## Task goal:
From the line with "- In addition, thevolatile" to the line with "- Moreover, gallic", retype every line exactly, including those two, and leave out the rest of the data below.

## Edit tracking data:
BEGIN
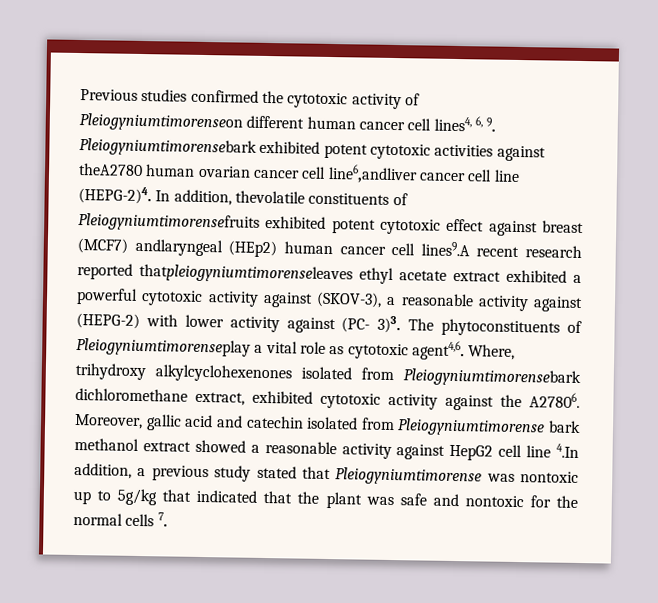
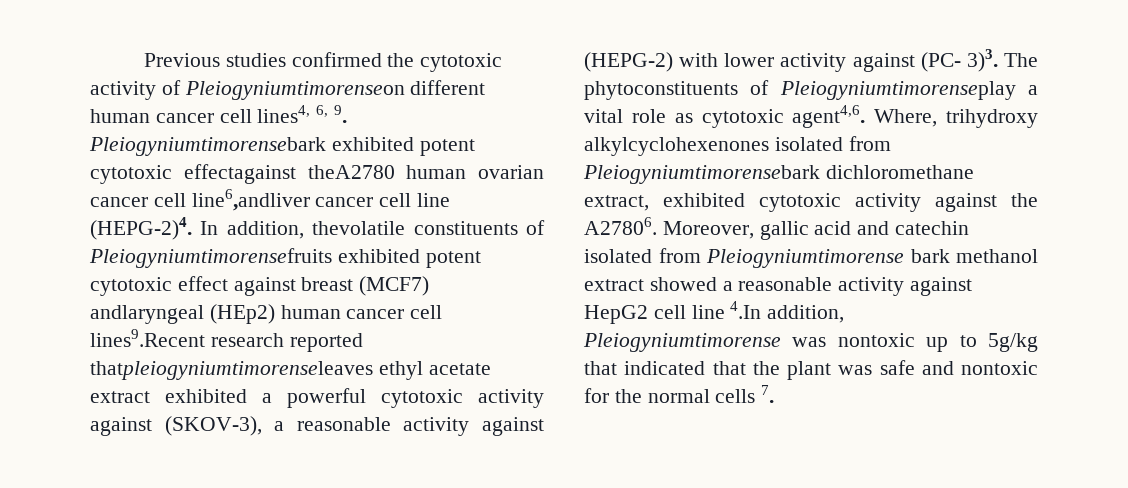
- Previous studies confirmed the cytotoxic activity of Pleiogyniumtimorenseon different human cancer cell lines4, 6, 9. Pleiogyniumtimorensebark exhibited potent cytotoxic activities against theA2780 human ovarian cancer cell line6,andliver cancer cell line (HEPG-2)4.
+ Previous studies confirmed the cytotoxic activity of Pleiogyniumtimorenseon different human cancer cell lines4, 6, 9. Pleiogyniumtimorensebark exhibited potent cytotoxic effectagainst theA2780 human ovarian cancer cell line6,andliver cancer cell line (HEPG-2)4.
- In addition, thevolatile constituents of Pleiogyniumtimorensefruits exhibited potent cytotoxic effect against breast (MCF7) andlaryngeal (HEp2) human cancer cell lines9.A recent research reported thatpleiogyniumtimorenseleaves ethyl acetate extract exhibited a powerful cytotoxic activity against (SKOV-3), a reasonable activity against (HEPG-2) with lower activity against (PC- 3)3.
+ In addition, thevolatile constituents of Pleiogyniumtimorensefruits exhibited potent cytotoxic effect against breast (MCF7) andlaryngeal (HEp2) human cancer cell lines9.Recent research reported thatpleiogyniumtimorenseleaves ethyl acetate extract exhibited a powerful cytotoxic activity against (SKOV-3), a reasonable activity against (HEPG-2) with lower activity against (PC- 3)3.
- Moreover, gallic acid and catechin isolated from Pleiogyniumtimorense bark methanol extract showed a reasonable activity against HepG2 cell line 4.In addition, a previous study stated that Pleiogyniumtimorense was nontoxic up to 5g/kg that indicated that the plant was safe and nontoxic for the normal cells 7.
+ Moreover, gallic acid and catechin isolated from Pleiogyniumtimorense bark methanol extract showed a reasonable activity against HepG2 cell line 4.In addition, Pleiogyniumtimorense was nontoxic up to 5g/kg that indicated that the plant was safe and nontoxic for the normal cells 7.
END
## The answer:
- In addition, thevolatile constituents of Pleiogyniumtimorensefruits exhibited potent cytotoxic effect against breast (MCF7) andlaryngeal (HEp2) human cancer cell lines9.A recent research reported thatpleiogyniumtimorenseleaves ethyl acetate extract exhibited a powerful cytotoxic activity against (SKOV-3), a reasonable activity against (HEPG-2) with lower activity against (PC- 3)3.
+ In addition, thevolatile constituents of Pleiogyniumtimorensefruits exhibited potent cytotoxic effect against breast (MCF7) andlaryngeal (HEp2) human cancer cell lines9.Recent research reported thatpleiogyniumtimorenseleaves ethyl acetate extract exhibited a powerful cytotoxic activity against (SKOV-3), a reasonable activity against (HEPG-2) with lower activity against (PC- 3)3.
- Moreover, gallic acid and catechin isolated from Pleiogyniumtimorense bark methanol extract showed a reasonable activity against HepG2 cell line 4.In addition, a previous study stated that Pleiogyniumtimorense was nontoxic up to 5g/kg that indicated that the plant was safe and nontoxic for the normal cells 7.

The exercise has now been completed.